Saturday, July 16, 2011

Modern day Tabu Ley?

If you were born in Kenya before 1990 like me, then you know how life was growing up listening to the one and only Kenya Broadcasting Corporation (KBC ) radio. Broadcasts would begin at 6am in the morning with the national anthem and end at midnight, on a similar note.
The selection of music would of course depend on the 'mtangazaji' of the day. These were the pre-mobile phone days, and call-in shows to request for 'tracks' were unheard of. Nevertheless, a daily dose of Congolese music was guaranteed. The likes Franco, Mbilia Bel and Tabu Ley Rochereau were household names.
Tabu Ley was responsible for the formation of the Orchestre Africa International, churning out popular hits in the 70's 80's and 90's.
Tabu Ley Rochereau
This evening i was pleasantly surprised to discover that his son Youssoupha, is into music as well, although of a completely different genre, that would definitely appeal to the post 1990 generation-at least those who appreciate the French language.

And unlike the time in which i grew up, they can listen to Youssoupha's music from anywhere in the world-thanks to the world wide web, just like i did watching 'L'effet Papillon' or 'the butterfly effect'.
History continues!

Friday, July 15, 2011

I'm mad as hell! Then what?

Time flies! After a one month hiatus, it feels like a lot has happened. And indeed a lot has happened. The most dramatic being the birth of the world's newest country; the Republic of South Sudan. Speaking of time, the media has been awash with stories of drought and hunger in the 'Horn of Africa', which has been described as the worst in 60 years. That means you'd have to go back to 1951 to find evidence of similar situation.

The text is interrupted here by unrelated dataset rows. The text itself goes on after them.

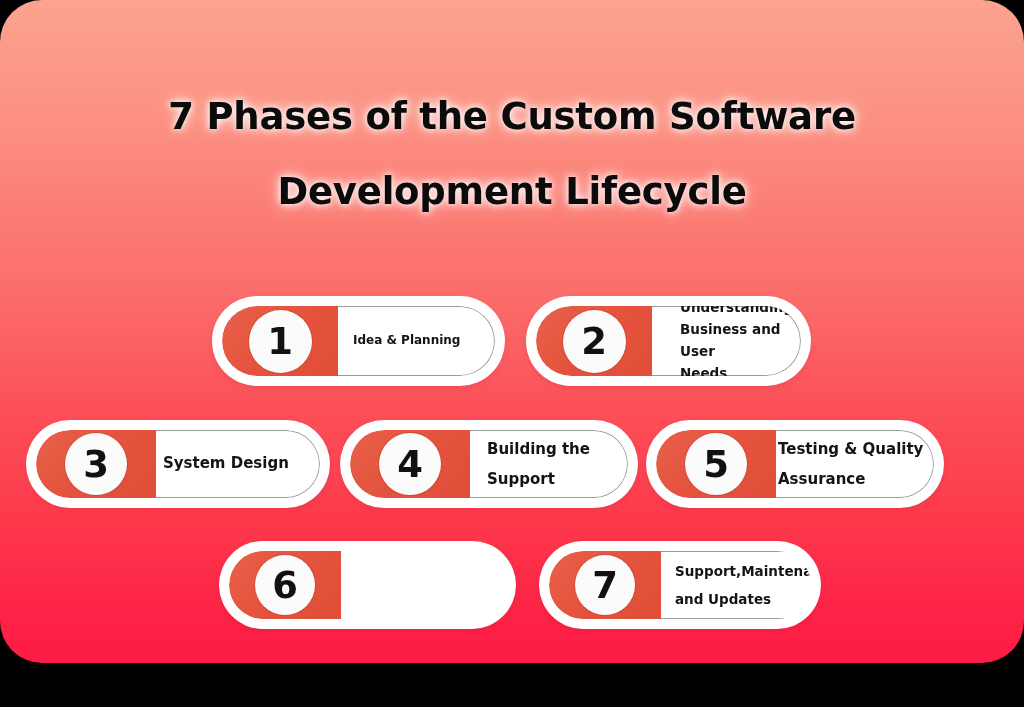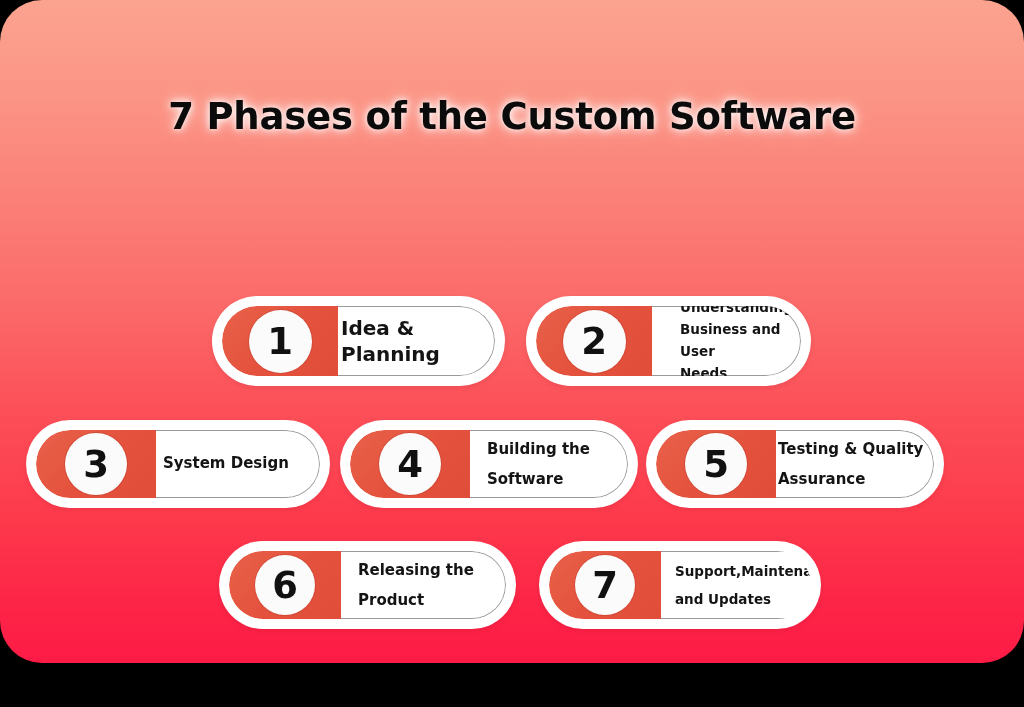"Development Lifecycle" span.title-line { html: none -> <span>Development Lifecycle</span> }
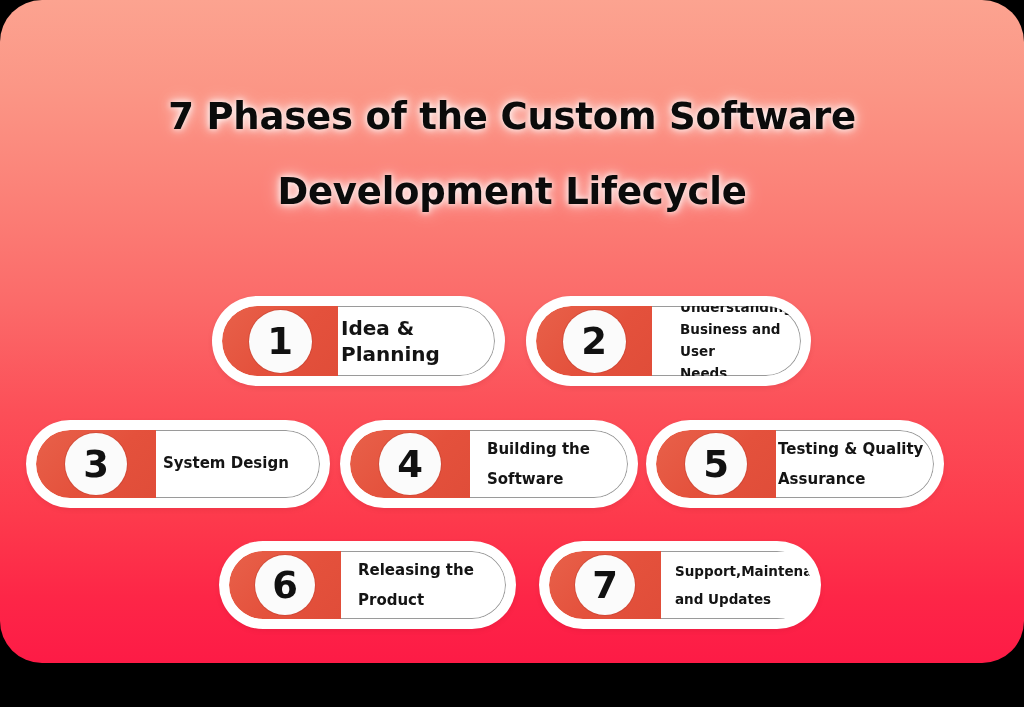"Idea & Planning" .p1 .label-text { font-size: 20px -> 12px; padding-left: 3px -> 15px }
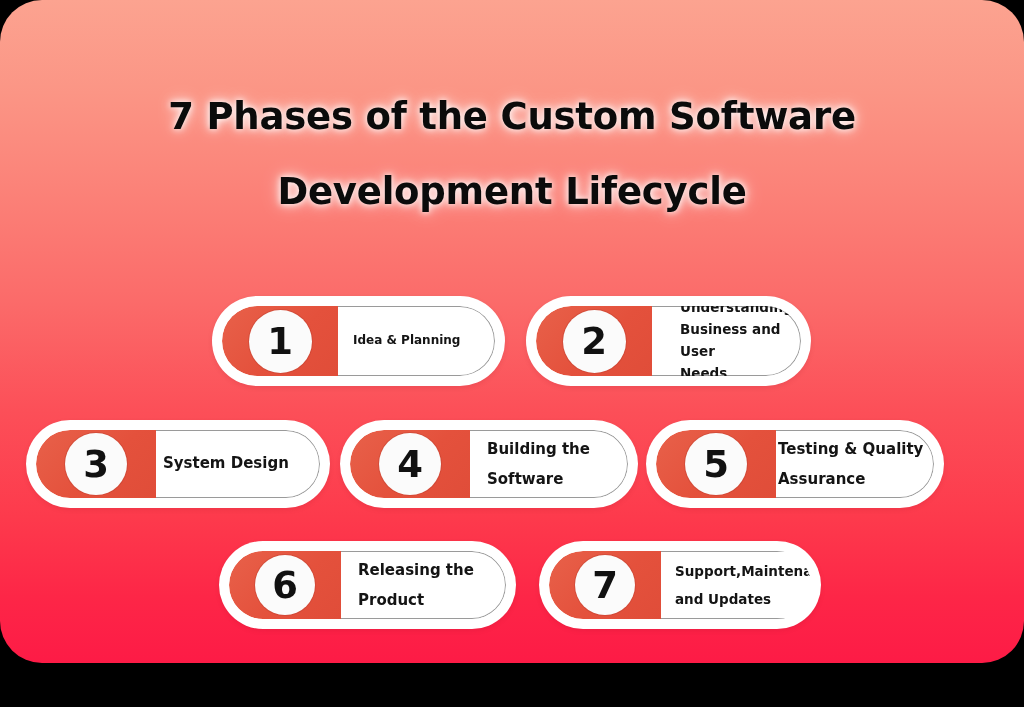"Building the" span.label-text { text: Software -> Support }
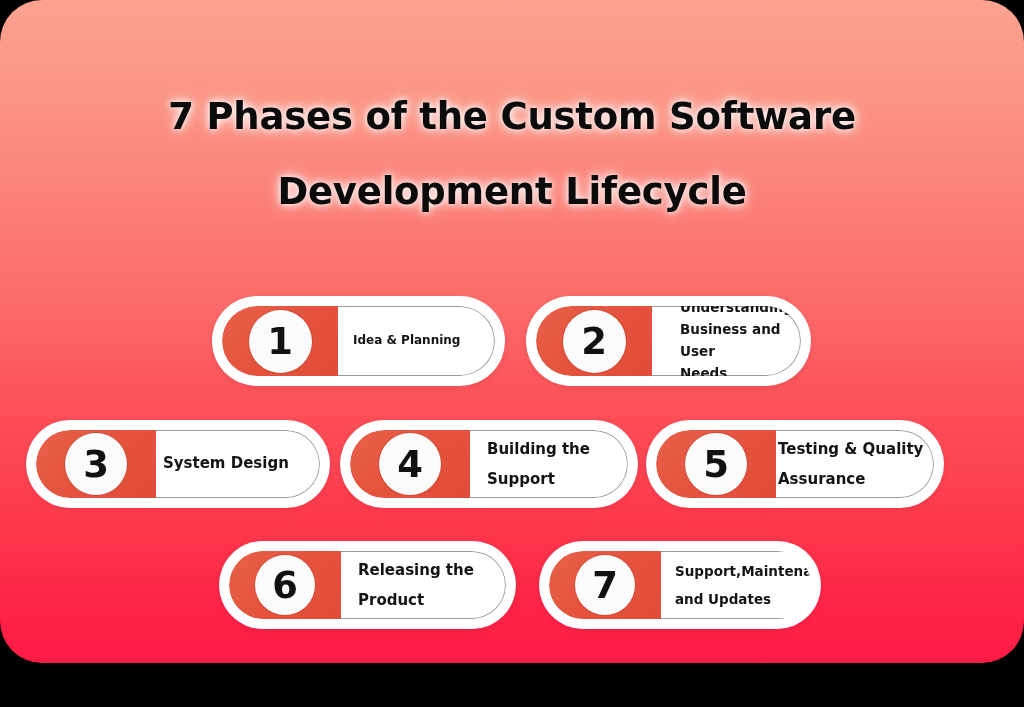"Releasing the" div.label-block { html: <div> <span>Releasing the Product</span> </div> -> none }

Estimated food security conditions, 2nd Quarter 2011 (April-June 2011): Food insecurity for the poor and very poor households in northern and eastern pastoral areas is likely to deteriorate to Crisis and Emergency levels (IPC Phases 3 and 4) in July unless urgent interventions are instituted. Though rains in Turkana district were better than in other pastoral areas, food insecurity is similarly deteriorating and is likely to fall to Crisis levels in August. (

However, the fact that the frequency and intensity of droughts has been increasing in East Africa in the past 20 years, has not been lost on many observers.The security situation in Somalia, one of the most severely hit country by the current drought, has made it virtually impossible for relief supplies to reach the population. The result has been a massive inflow of refugees into the Dadaab refugee camp in North Eastern Kenya, which has been under pressure of overcrowding, way before the surrent crisis hit hard. Government officials in Nairobi have been grappling with pressure from civil society groups to do something about sky-rocketing inflation.Members of Parliament are finding themselves in an awkward position, with the new requirement that they pay taxes on theri entire perks. Analysts, think-tanks and busy bodies are engaged in offering 'expert opinion' about 'what went wrong', like they always do, rushing from one seminar to the next.Meanwhile, people are suffering.

Of course a long term solution is necessary. Perhaps it is justified to be angry and mad at the failure to implement policies that could have averted or mitigated the effects of the drought. However, in the interim, people need help. Concrete help! And i want to be part of the solution, which i will tell you about...later.